…Я, наверное, так и не доберусь до юбилейных фраз. А ведь я еще не написала, например, о ленинградских станках, выпущенных в честь 250-летия города, станках-великанах, станках, рождающих станки. Не написала и о том, что наш город стоит у моря, а море в конце Большого проспекта Васильевского острова – до него можно доехать на трамвае. Это, конечно, всем известно, но не знаю, как кого, а меня это всегда удивляет и радует. Наш город – морской, наш город у моря, первая русская морская победа была одержана здесь, и Петр Первый в честь ее приказал выбить медаль с надписью: «Небываемое бывает». И так естественно, что Балтийский завод в честь 250-летия города построил новые корабли: ведь наш город – это город-кораблестроитель.
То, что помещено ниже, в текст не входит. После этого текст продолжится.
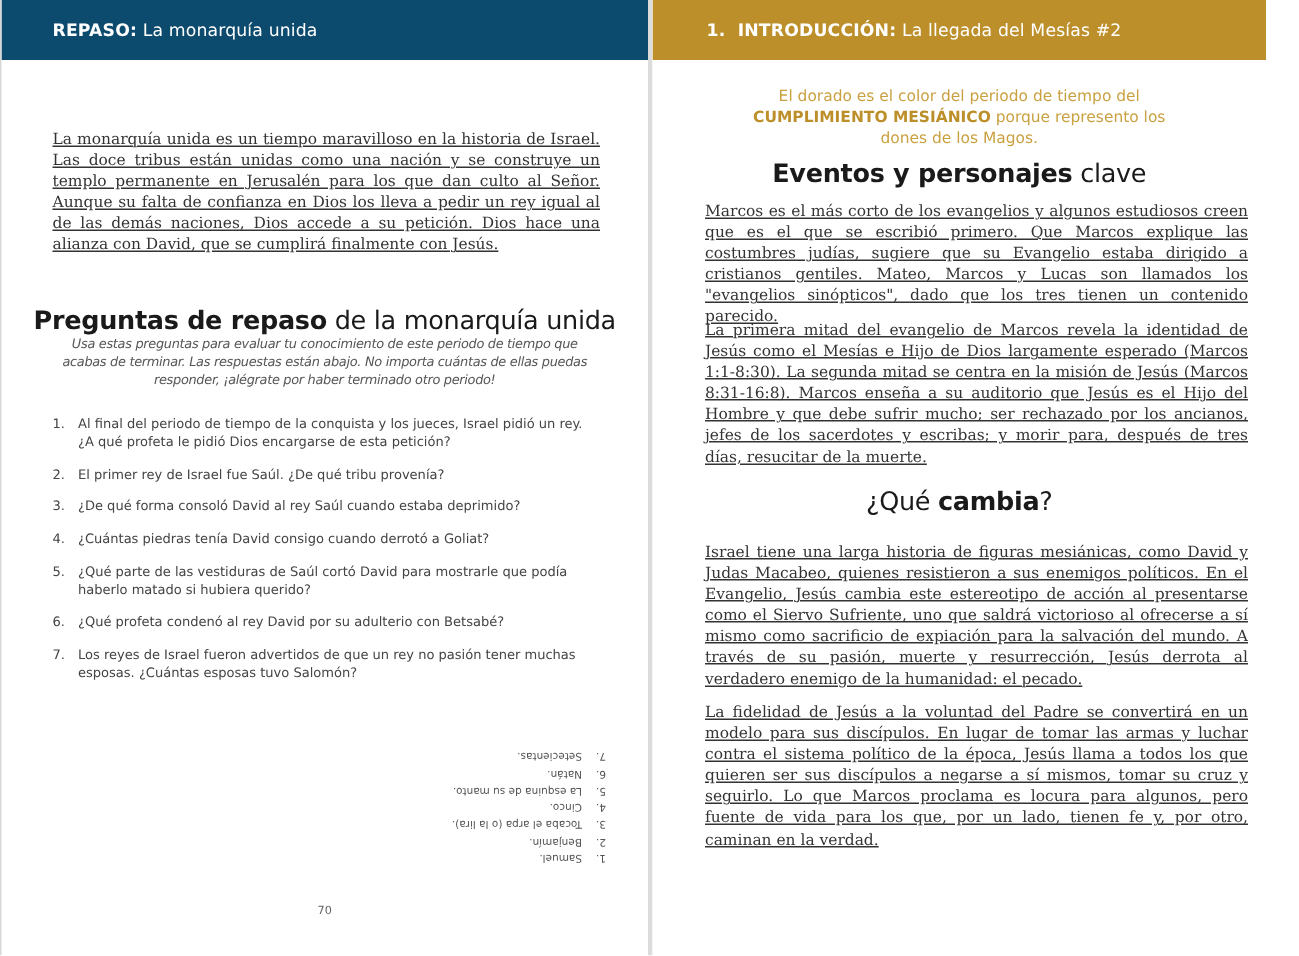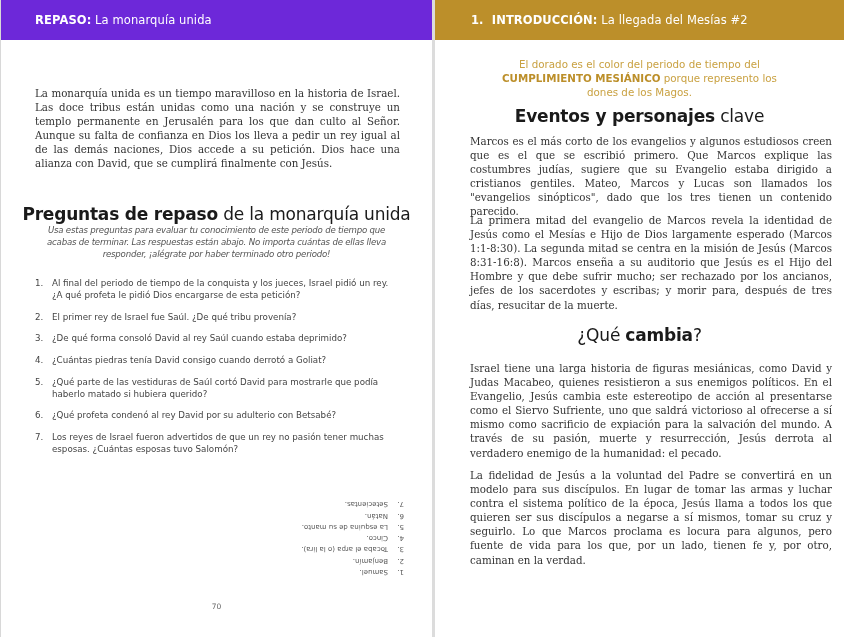--- a/index.html
+++ b/index.html
@@ -12,7 +12,7 @@
     .spine { position: absolute; left: 432px; top: 0; width: 3px; height: 637px; background: #dcdcdc; }
 
     .header { position: absolute; left: 0; top: 0; width: 100%; height: 40px; display: flex; align-items: center; padding-left: 34px; color: #fff; font-size: 11.5px; letter-spacing: 0.1px; }
-    .header-left { background: #6d28d9; }
+    .header-left { background: #0c4a6e; }
     .header-right { background: #bc8f2a; padding-left: 36px; }
     .header b { font-weight: bold; }
 

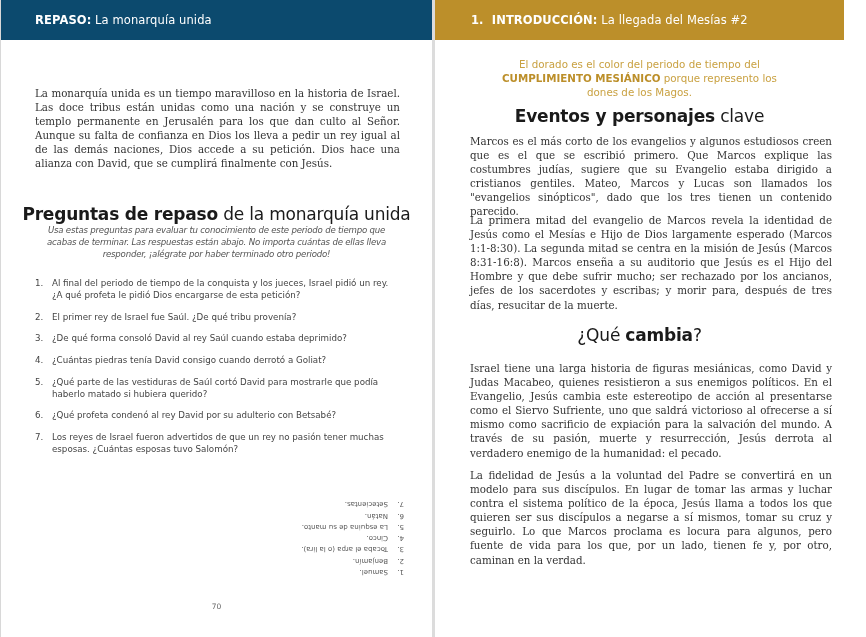--- a/index.html
+++ b/index.html
@@ -20,7 +20,7 @@
     .title b { font-weight: bold; }
 
     .serif { font-family: "DejaVu Serif", serif; font-size: 10.3px; line-height: 14.1px; color: #333; text-align: justify; }
-    .para { position: absolute; left: 34px; width: 365px; }
+    .para { position: absolute; left: 34px; width: 365px; text-decoration: underline; }
     .page-right .para { left: 35px; width: 362px; }
 
     .intro-sub { position: absolute; left: 0; width: 100%; top: 20px; text-align: center; font-style: italic; font-size: 8.6px; line-height: 12.2px; color: #555; padding: 0 40px; }

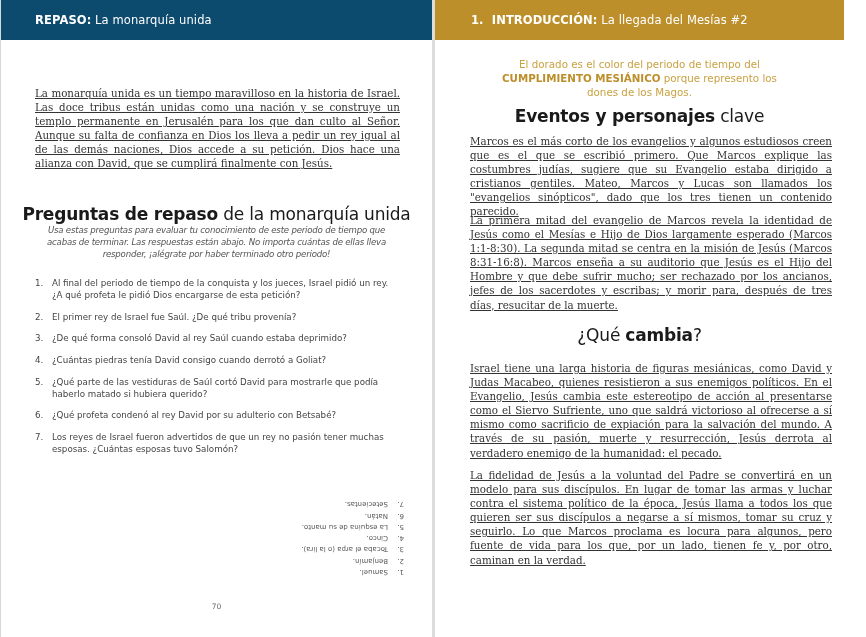--- a/index.html
+++ b/index.html
@@ -52,7 +52,7 @@
 
   <div class="title" style="top:204px;">
     <b>Preguntas de repaso</b><span style="white-space:pre;"> de la monarquía unida</span>
-    <p class="intro-sub">Usa estas preguntas para evaluar tu conocimiento de este periodo de tiempo que acabas de terminar. Las respuestas están abajo. No importa cuántas de ellas lleva responder, ¡alégrate por haber terminado otro periodo!</p>
+    <p class="intro-sub">Usa estas preguntas para evaluar tu conocimiento de este periodo de tiempo que acabas de terminar. Las respuestas están abajo. No importa cuántas de ellas puedas responder, ¡alégrate por haber terminado otro periodo!</p>
   </div>
 
   <ol class="qlist" style="top:277px;">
А сколько кораблей в эти дни стоит у причалов нашего порта! «Все флаги в гости будут к нам». Что же, добро пожаловать! Посмотрите на Ленинград – «музей под открытым небом», на колыбель революции, на город-герой. Смотрите на него и внимайте ему с открытым и чистым сердцем, с таким, как у него. Он ничего не утаил от мира. Все его радости, страдания, победы – у всех вас на виду. Он рад поделиться с людьми всем материальным и духовным богатством, которое завоевал такой великой кровью, таким трудом и такой честностью.
У Ленинграда, города-героя, города-человека, города-коммуниста, прошлое, настоящее и будущее слиты, и все обращено к будущему. Каким он будет, Ленинград будущего? – спрашивают меня. И я хочу ответить: прежде всего таким, как теперь, – с его историей, с его природой, с его характером, с его сыновней преданностью Родине. Он есть и будет прежде всего колыбелью революции, и это и есть будущее.
…Я часто бываю за Невской заставой, в стране детства, хотя уже и не живу там. Я была там недавно. Как она изменилась, как много новых домов там, где были болота и плавали гуси, какие высокие новые строения возникли там, где был отчий дом, разбитый снарядом, а потом просто пустырь…
И радостно, и почему-то в глубине сердца чуть-чуть грустно от этих изменений. Почему? Потому что у меня, человека, жизнь уже сокращается, а он, город, наоборот, идет к вечной юности, к расцвету. Вот так подумалось. Но тут же возникла другая мысль: да, но все мои радости, все горести, весь труд – и не только мои, а и дяди Леши, и Тодорова, и сотен тысяч других – ведь это же все останется в нем, как остались жизнь и труд предыдущих поколений и отдельных людей. Значит, ничто не исчезнет. Значит, пока стоит Ленинград, вечно будут живы те, кто его любил, кто вложил в него жизнь и веру…
Ленинский призыв
И у меня был почти сказочный, добрый и грозный Ленин детства; Ленин отрочества, самоотрекающегося во имя Революции, романтической, еще сплошь взошедшей на поэзии; Ленин юности, когда казалось, что ты в силах воплотить эту Революцию – ленинские заветы – хоть завтра, и мы действительно, как умели, воплощали ее в бурные годы первой пятилетки; Ленин времен Великой Отечественной войны и трагедийно-победоносной ленинградской блокады; Ленин сегодняшнего дня…
О каждом «моем» Ленине я могла бы писать очень много. Кроме того, мне кажется, что не только душевное состояние человека определяется тем или иным его отношением к Ленину, тем или иным образом его, царящим в душе, но что и характер самого времени, точнее – того или иного периода нашей эпохи, тоже в значительной мере определяется отношением к Ленину, к его высоким заветам, к его нравственно-политическому кодексу. Но это особая, очень большая тема.
Я не знаю, как назвать свое отношение к Ленину… Любовью? Нет, пожалуй, это сложнее и значительнее любви, хотя она, разумеется, входит в непрерывно меняющееся, обогащающееся восприятие Ленина как незыблемая основа. Это – скала Любовь. Но раз я о ней заговорила, то должна хоть бегло рассказать эту полулегендарную историю (в дальнейших веках она станет одной из любимейших легенд человечества – я уверена в этом!) – историю, все-таки существующую на самом деле, поразившую меня несколько лет назад и до сих пор все более пленяющую воображение как основа будущей поэмы. Она так и должна была называться – «Скала Любовь», и желание написать ее было одной из главных причин, заставивших меня в январе 1952 года отправиться в командировку на Волго-Дон, где ожидалось начало шествия Дона к Волге, а накануне поездки зайти к Глебу Максимилиановичу Кржижановскому.